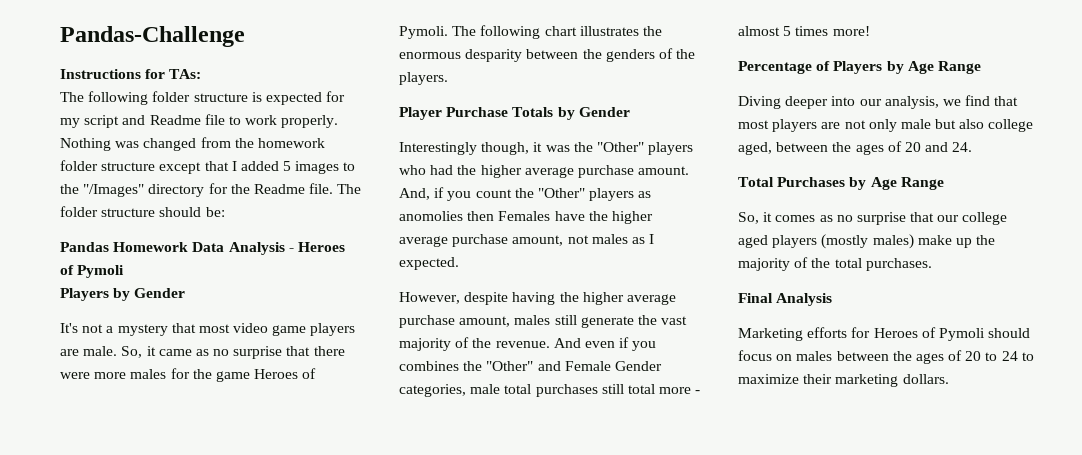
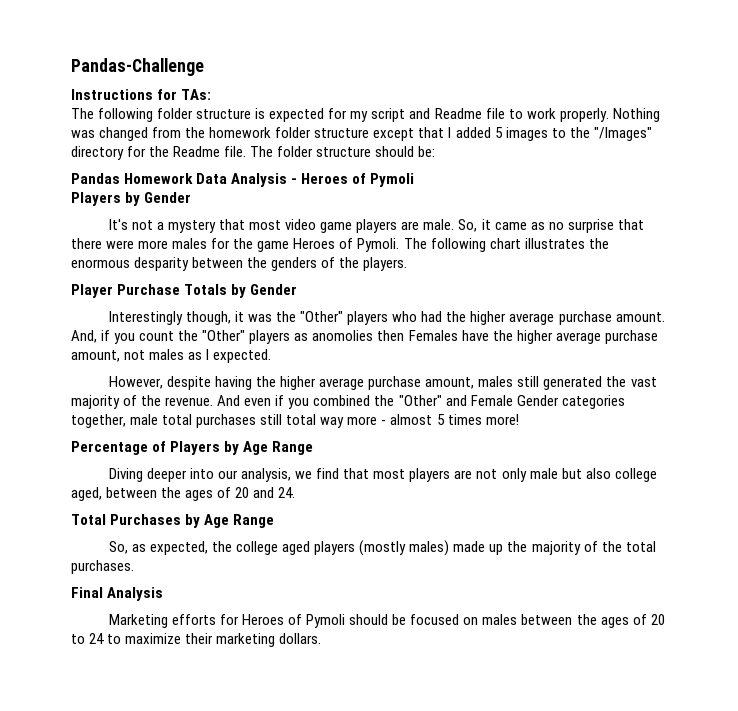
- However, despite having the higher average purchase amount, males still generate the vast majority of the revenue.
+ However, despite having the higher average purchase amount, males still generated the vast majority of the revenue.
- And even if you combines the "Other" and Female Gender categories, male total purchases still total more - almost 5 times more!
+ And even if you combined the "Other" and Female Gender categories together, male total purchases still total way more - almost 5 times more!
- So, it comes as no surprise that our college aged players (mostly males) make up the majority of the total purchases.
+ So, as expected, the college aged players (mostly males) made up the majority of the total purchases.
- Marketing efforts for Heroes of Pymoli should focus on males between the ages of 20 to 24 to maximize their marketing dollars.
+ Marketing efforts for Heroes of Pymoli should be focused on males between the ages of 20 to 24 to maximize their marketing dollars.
-----
Your task:
Above are some lines. Repeat exactly, and only, those from the line that has "generated the vast majority of the revenue." through the line that has "- Marketing efforts".

Answer space:
+ However, despite having the higher average purchase amount, males still generated the vast majority of the revenue.
- And even if you combines the "Other" and Female Gender categories, male total purchases still total more - almost 5 times more!
+ And even if you combined the "Other" and Female Gender categories together, male total purchases still total way more - almost 5 times more!
- So, it comes as no surprise that our college aged players (mostly males) make up the majority of the total purchases.
+ So, as expected, the college aged players (mostly males) made up the majority of the total purchases.
- Marketing efforts for Heroes of Pymoli should focus on males between the ages of 20 to 24 to maximize their marketing dollars.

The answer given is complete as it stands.